A man who’d already built a successful landscaping company agreed to work for her. Not only would he potentially bring in hundreds of customers, but AOK Landscaping and Design Corp. could immediately boast clients close to one another, rather than a patchwork of here-and-there lawns.

But Kovler had no experience running a company and wondered if she was biting off more than she could chew, so she headed over to the Small Business Development Center at Farmingdale State University for a little “business 101.” When she arrived, all she had was a company name; when she left, she had the necessary documents to incorporate, advice on obtaining a company tax identification number and numerous other business tips.

“It helped me to get organized,” Kovler said. “It showed me things I can do myself.”

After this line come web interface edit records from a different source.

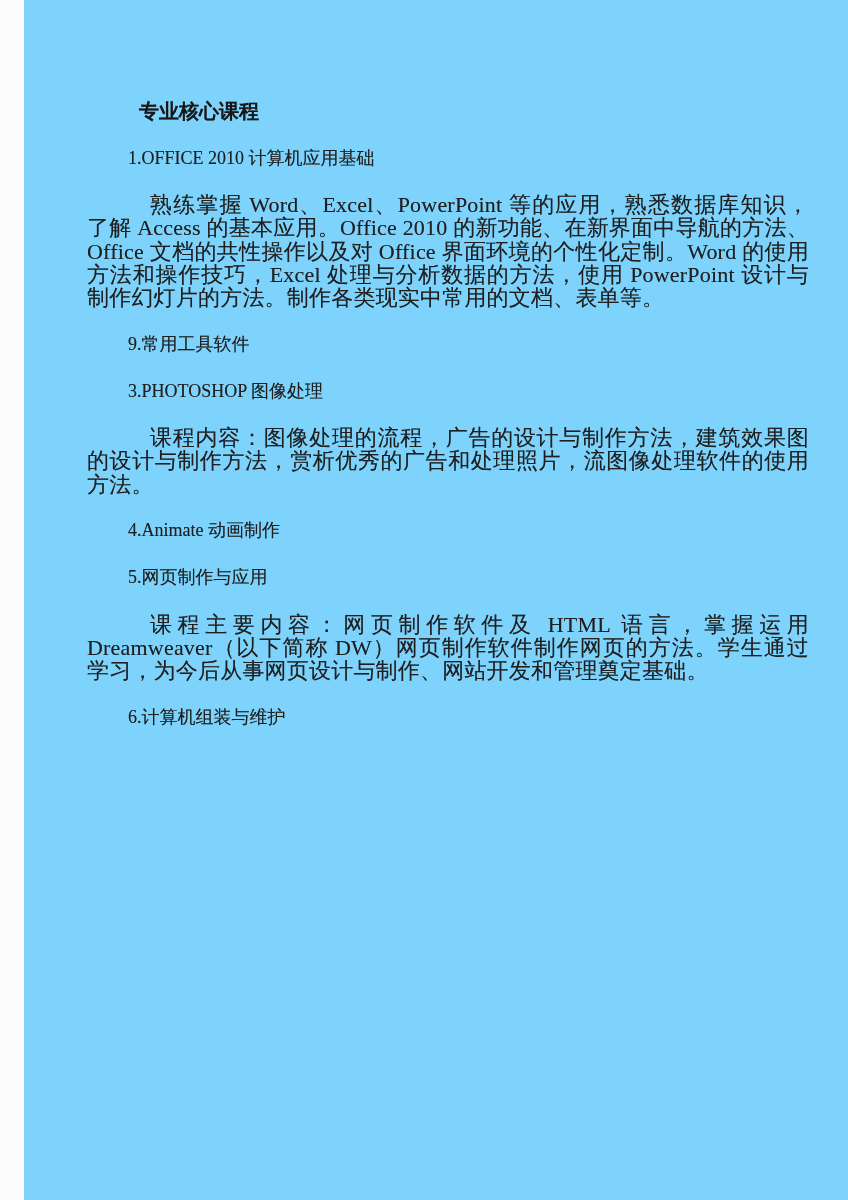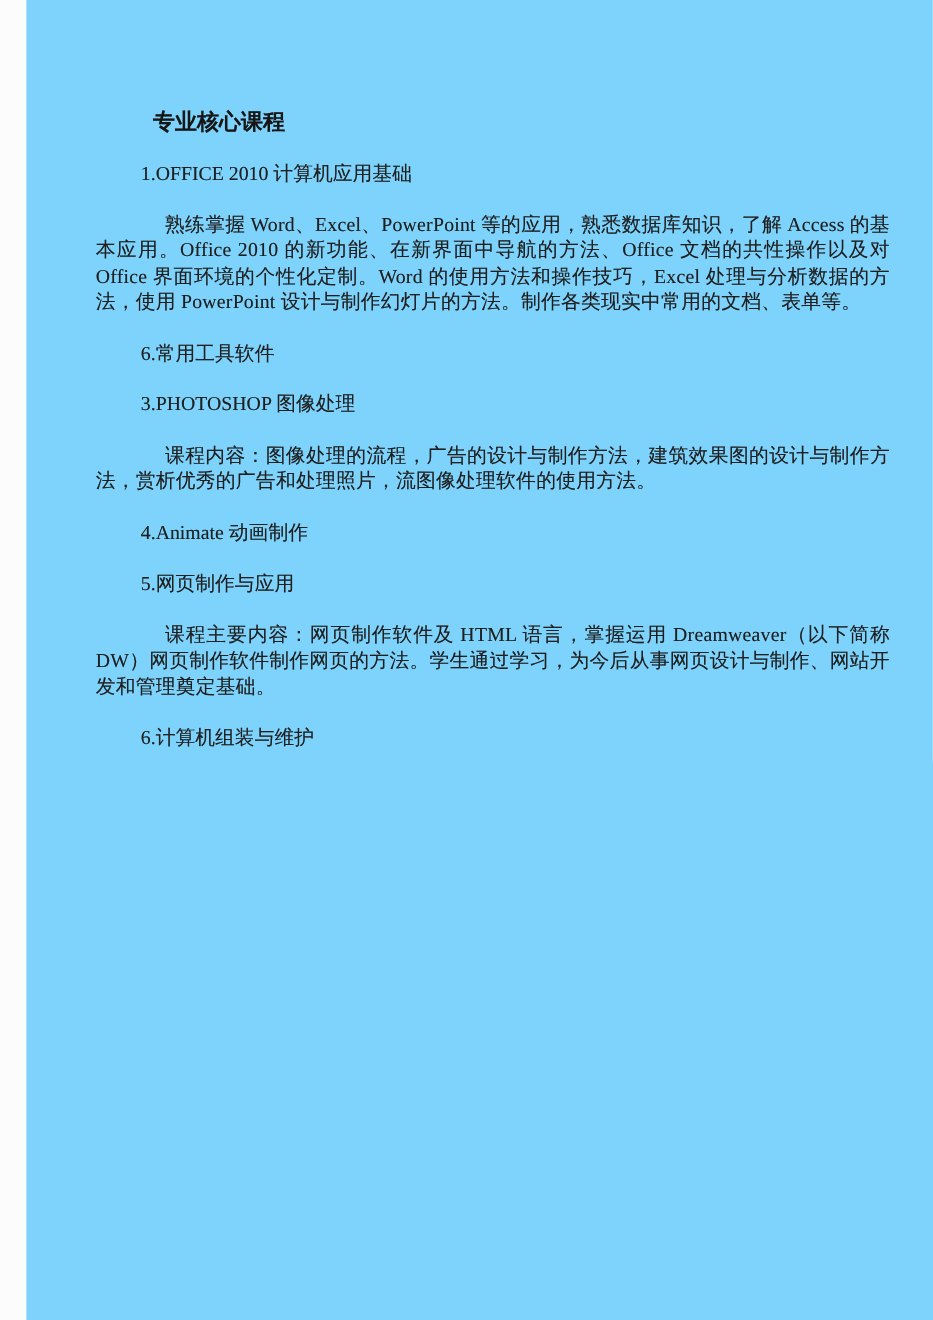--- a/index.html
+++ b/index.html
@@ -38,21 +38,21 @@
     font-family: Liberation Serif, serif;
   }
   .course-heading {
     font-size: 18px;
     font-weight: normal;
     line-height: 23.3px;
     margin: 23.3px 0;
     text-indent: 41px;
   }
   .course-body {
-    font-size: 18px;
+    font-size: 22px;
     font-weight: normal;
     line-height: 23.3px;
     margin: 23.3px 0;
     text-indent: 63px;
     text-align: justify;
     letter-spacing: 0.2px;
   }
 </style>
 </head>
 <body>
@@ -60,21 +60,21 @@
 <div class="page">
 
   <h1 class="doc-title">专业核心课程</h1>
 
   <section class="course">
     <h2 class="course-heading">1.OFFICE 2010 计算机应用基础</h2>
     <p class="course-body">熟练掌握 Word、Excel、PowerPoint 等的应用，熟悉数据库知识，了解 Access 的基本应用。Office 2010 的新功能、在新界面中导航的方法、Office 文档的共性操作以及对 Office 界面环境的个性化定制。Word 的使用方法和操作技巧，Excel 处理与分析数据的方法，使用 PowerPoint 设计与制作幻灯片的方法。制作各类现实中常用的文档、表单等。</p>
   </section>
 
   <section class="course">
-    <h2 class="course-heading">6.常用工具软件</h2>
+    <h2 class="course-heading">9.常用工具软件</h2>
   </section>
 
   <section class="course">
     <h2 class="course-heading">3.PHOTOSHOP 图像处理</h2>
     <p class="course-body">课程内容：图像处理的流程，广告的设计与制作方法，建筑效果图的设计与制作方法，赏析优秀的广告和处理照片，流图像处理软件的使用方法。</p>
   </section>
 
   <section class="course">
     <h2 class="course-heading">4.Animate 动画制作</h2>
   </section>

Entrepreneurs need not embark on a journey into the unknown all alone. There are 21 small business development centers statewide, including one in Farmingdale and one at Stony Brook University, standing by with oodles of free services.

That’s the good news. The bad news: 86 percent of all small businesses fail within three years, according to Lucille Wesnofske, director of the Farmingdale center, which services about 1,200 people annually.

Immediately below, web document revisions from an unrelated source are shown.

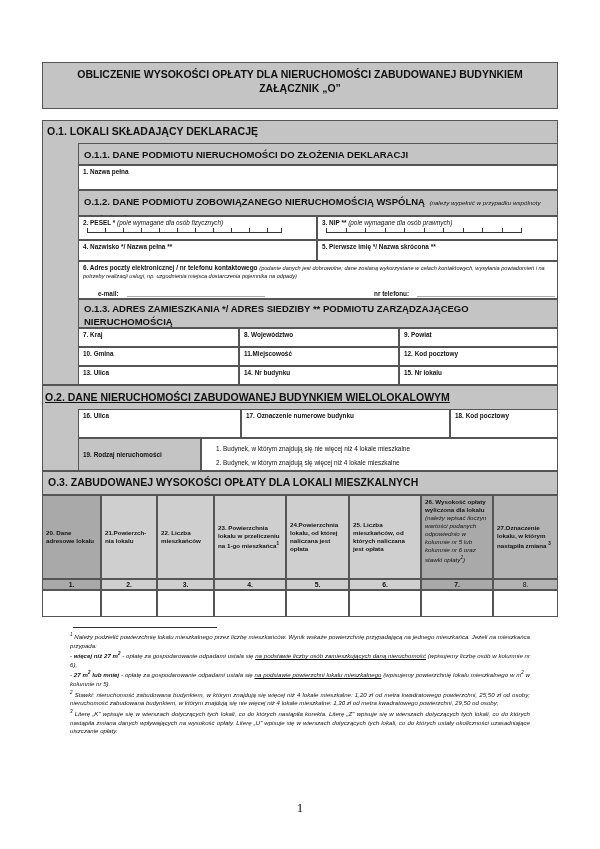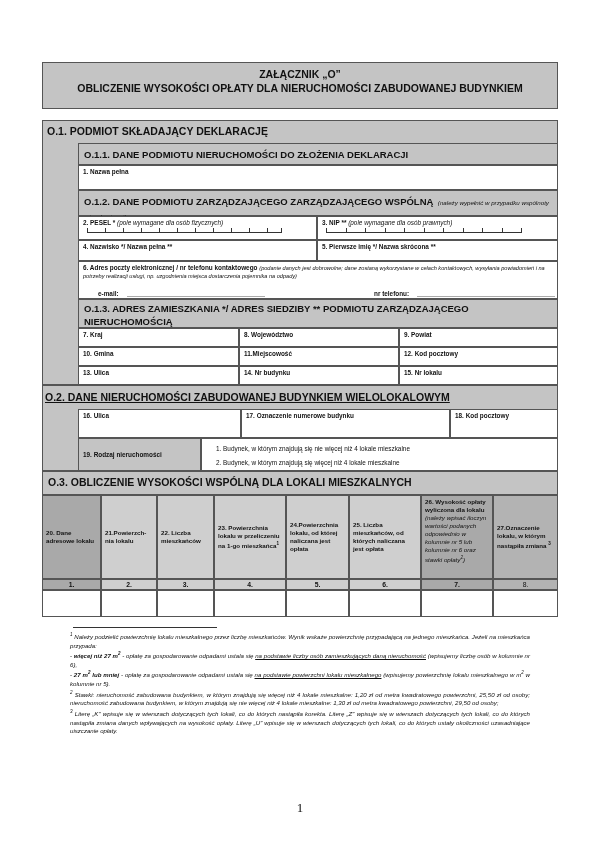--- a/index.html
+++ b/index.html
@@ -28,34 +28,34 @@
   .fn { font-style: italic; font-size: 6.1px; line-height: 8.6px; text-align: justify; }
   .fn b { font-weight: bold; }
   .fn u { text-decoration: underline; }
   sup { font-size: 4.5px; }
   .line { position: absolute; height: 1px; background: #aaa; }
 </style>
 </head>
 <body>
 
 <div class="abs gray bd title" style="left:42px; top:62px; width:516px; height:47px;">
+  <div>OBLICZENIE WYSOKOŚCI OPŁATY DLA NIERUCHOMOŚCI ZABUDOWANEJ BUDYNKIEM</div>
   <div>ZAŁĄCZNIK „O”</div>
-  <div>OBLICZENIE WYSOKOŚCI OPŁATY DLA NIERUCHOMOŚCI ZABUDOWANEJ BUDYNKIEM</div>
 </div>
 
 <div class="abs gray bd" style="left:42px; top:120px; width:516px; height:265px;"></div>
-<div class="abs sec" style="left:42px; top:121px; width:516px; height:22px;">O.1. PODMIOT SKŁADAJĄCY DEKLARACJĘ</div>
+<div class="abs sec" style="left:42px; top:121px; width:516px; height:22px;">O.1. LOKALI SKŁADAJĄCY DEKLARACJĘ</div>
 
 <div class="abs gray bd subsec" style="left:78px; top:143px; width:480px; height:22px;">O.1.1. DANE PODMIOTU NIERUCHOMOŚCI DO ZŁOŻENIA DEKLARACJI</div>
 <div class="abs white bd lbl" style="left:78px; top:165px; width:480px; height:25px;">
   <span>1. Nazwa pełna</span>
 </div>
 
 <div class="abs gray bd" style="left:78px; top:190px; width:480px; height:26px; padding:3px 5px; line-height:11px;">
-  <span class="subsec" style="padding:0;">O.1.2. DANE PODMIOTU ZARZĄDZAJĄCEGO ZARZĄDZAJĄCEGO WSPÓLNĄ</span>
+  <span class="subsec" style="padding:0;">O.1.2. DANE PODMIOTU ZOBOWIĄZANEGO NIERUCHOMOŚCIĄ WSPÓLNĄ</span>
   <span class="note">(należy wypełnić w przypadku wspólnoty mieszkaniowej)</span>
 </div>
 <div class="abs white bd lbl" style="left:78px; top:216px; width:239px; height:24px;">
   <span>2. PESEL *</span>
   <span class="it">(pole wymagane dla osób fizycznych)</span>
   <div class="ticks" style="width:195px;">
     <div class="tick" style="left:0"></div>
       <div class="tick" style="left:18px"></div>
       <div class="tick" style="left:36px"></div>
     <div class="tick" style="left:54px"></div>
@@ -122,21 +122,21 @@
 <div class="abs white bd lbl" style="left:241px; top:409px; width:209px; height:29px;"><span>17. Oznaczenie numerowe budynku</span></div>
 <div class="abs white bd lbl" style="left:450px; top:409px; width:108px; height:29px;"><span>18. Kod pocztowy</span></div>
 <div class="abs gray bd lbl" style="left:78px; top:438px; width:123px; height:33px; display:flex; align-items:center;">
     <span>19. Rodzaj nieruchomości</span>
   </div>
 <div class="abs white bd" style="left:201px; top:438px; width:357px; height:33px;">
   <div class="opt" style="top:6px;">1. Budynek, w którym znajdują się nie więcej niż 4 lokale mieszkalne</div>
   <div class="opt" style="top:20px;">2. Budynek, w którym znajdują się więcej niż 4 lokale mieszkalne</div>
 </div>
 
-<div class="abs gray bd sec" style="left:42px; top:471px; width:516px; height:24px;">O.3. OBLICZENIE WYSOKOŚCI WSPÓLNĄ DLA LOKALI MIESZKALNYCH</div>
+<div class="abs gray bd sec" style="left:42px; top:471px; width:516px; height:24px;">O.3. ZABUDOWANEJ WYSOKOŚCI OPŁATY DLA LOKALI MIESZKALNYCH</div>
 
 <div class="abs bd th dark" style="left:42px; top:495px; width:59px; height:84px;">
     <span>20. Dane adresowe lokalu</span>
   </div>
 <div class="abs bd th gray2" style="left:101px; top:495px; width:56px; height:84px;">
     <span>21.Powierzch-nia lokalu</span>
   </div>
 <div class="abs bd th gray2" style="left:157px; top:495px; width:57px; height:84px;">
     <span>22. Liczba mieszkańców</span>
   </div>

Centers like hers are meant to provide not only help but encouragement, Wesnofske said, especially in the face of such daunting numbers. “Divorce is … high,” she noted. “We don’t tell people not to get married.”

Those saying “I do” to business are more likely to succeed if they turn to business development centers, which function under the auspices of the U.S. Small Business Administration. Farmingdale Small Business Development Center advisor John A. Narciso said entrepreneurs who spend at least 10 hours with his school’s SBDC have a 75 percent chance of besting the three-year mark.

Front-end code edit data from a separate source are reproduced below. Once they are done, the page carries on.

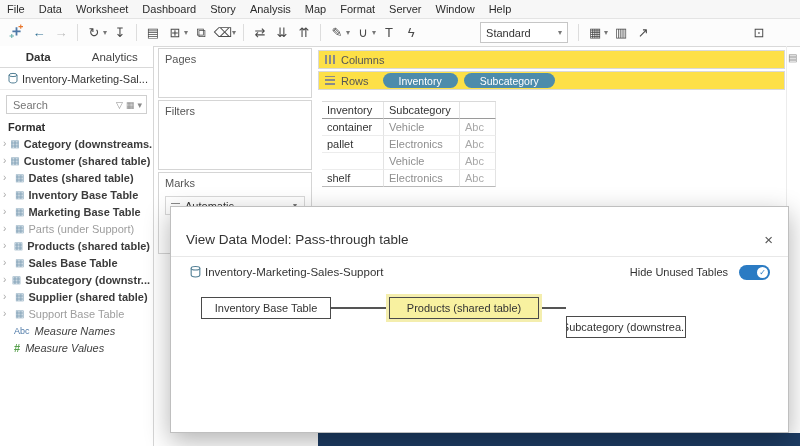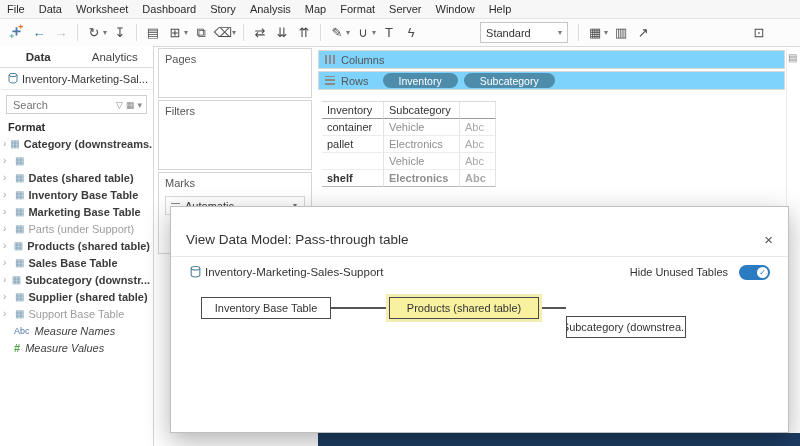--- a/index.html
+++ b/index.html
@@ -46,36 +46,36 @@
   .card{position:absolute;left:158px;width:152px;border:1px solid #d5d5d5;background:#fff;font-size:11px;color:#555;}
   .card-label{padding:4px 6px;}
   .card.pages{top:48px;height:48px;}
   .card.filters{top:100px;height:68px;}
   .card.marks{top:172px;height:80px;}
   .marks-dd{margin:3px 6px;height:17px;border:1px solid #d9d9d9;display:flex;align-items:center;gap:5px;padding:0 5px;color:#333;}
   .marks-dd .bars{width:9px;height:8px;background:repeating-linear-gradient(0deg,#8a8a8a 0 1px,transparent 1px 3px);}
   .marks-dd .caret{margin-left:auto;}
 
   
-  .shelf{position:absolute;left:318px;width:467px;height:19px;border:1px solid #d9d9d9;background:#7dd3fc;display:flex;align-items:center;gap:6px;padding:0 6px;font-size:11px;color:#555;box-sizing:border-box;}
+  .shelf{position:absolute;left:318px;width:467px;height:19px;border:1px solid #d9d9d9;background:#fde047;display:flex;align-items:center;gap:6px;padding:0 6px;font-size:11px;color:#555;box-sizing:border-box;}
   .shelf.cols{top:50px;}
   .shelf.rows{top:71px;}
   .vbars{width:10px;height:9px;background:repeating-linear-gradient(90deg,#8a8a8a 0 2px,transparent 2px 4px);}
   .hbars{width:10px;height:9px;background:repeating-linear-gradient(0deg,#8a8a8a 0 2px,transparent 2px 4px);}
   .pill{height:15px;border-radius:8px;background:#4d8cab;color:#fff;font-size:10.5px;display:flex;align-items:center;padding:0 16px;cursor:default;}
   .pill.first{margin-left:8px;}
 
   
   .viztable{position:absolute;left:322px;top:101px;display:grid;grid-template-columns:62px 76px 36px;font-size:11px;border-top:1px solid #d9d9d9;}
   .vc{height:16px;line-height:16px;padding-left:5px;border-right:1px solid #e3e3e3;border-bottom:1px solid #ececec;white-space:nowrap;overflow:hidden;}
   .vc.hdr{color:#333;border-bottom:1px solid #9a9a9a;}
   .vc.inv{color:#333;}
   .vc.sub{color:#8f8f8f;}
   .vc.val{color:#a8a8a8;}
-  .vc.lastrow{border-bottom:1px solid #b9b9b9;font-weight:bold;}
+  .vc.lastrow{border-bottom:1px solid #b9b9b9;}
 
   
   .right-rail{position:absolute;left:786px;top:46px;width:14px;height:160px;border-left:1px solid #ececec;}
   .rail-ic{position:absolute;left:1px;top:6px;font-size:10px;color:#8a8a8a;}
 
   
   .modal{position:absolute;left:170px;top:206px;width:617px;height:225px;background:#fff;border:1px solid #bfbfbf;box-shadow:0 8px 24px rgba(0,0,0,.30);z-index:10;}
   .modal-header{height:33px;display:flex;align-items:center;padding:0 15px;border-bottom:1px solid #e8e8e8;font-size:13.5px;color:#333;margin-top:16px;}
   .modal-close{margin-left:auto;font-size:15px;color:#555;cursor:default;}
   .modal-sub{height:30px;display:flex;align-items:center;gap:3px;padding:0 18px;font-size:11.5px;color:#333;}
@@ -180,20 +180,21 @@
     <div class="tables-h">Format</div>
 
     <div class="trow">
         <span class="chev">›</span>
         <span class="grid-ic">▦</span>
         <span>Category (downstreams...</span>
       </div>
     <div class="trow">
         <span class="chev">›</span>
         <span class="grid-ic">▦</span>
+        <span>Customer (shared table)</span>
       </div>
     <div class="trow">
         <span class="chev">›</span>
         <span class="grid-ic">▦</span>
         <span>Dates (shared table)</span>
       </div>
     <div class="trow">
         <span class="chev">›</span>
         <span class="grid-ic">▦</span>
         <span>Inventory Base Table</span>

“Our philosophy is we never discourage you,” Narciso said. “We always encourage you. But we always tell you the steps to a successful business.”

In addition to startups, seasoned business veterans sometimes turn to these centers for help. Leon Shapiro, president of Ronkonkoma-based LWS Inc. and a Vietnam veteran who considers himself “an overnight success that took 20 years,” came to the Farmingdale center two decades after starting up.

Shapiro is trying to buy a building, which is akin to “walking through a minefield,” he said – and the business development center has already “seen the minefields.”

Although these centers do largely low-profile work, thinking small sometimes pays huge. Since its inception in 1985 as the first downstate business development center, the Farmingdale center claims to have helped launch 19,877 businesses and obtain $209 million in investments, and to have had a hand in saving or creating more than 10,000 jobs.

Its business advisors ask tough questions as they help the industrious obtain loans and craft business plans. Sometimes, their blunt advice to the entrepreneur is to hang it up, although entrepreneurs with unusual plans sometimes beat the odds. Mark Buford and the founders of Blue Point Brewery convinced Wesnofske they could create a microbrewery; against her advice, they proved successful.

But when the advisors tell entrepreneurs their dog won’t hunt, they’re usually right. Wesnofske warned investors seeking to open a gym their plan was flawed, but they went ahead anyway.

“Within six months,” she said, “they were closed.”

Wesnofske once advised a teacher who wanted to open a liquor shop to try working at one first, to better know the business; and she never hesitates to tell chefs who want to open restaurants that good food does not equal a good business plan.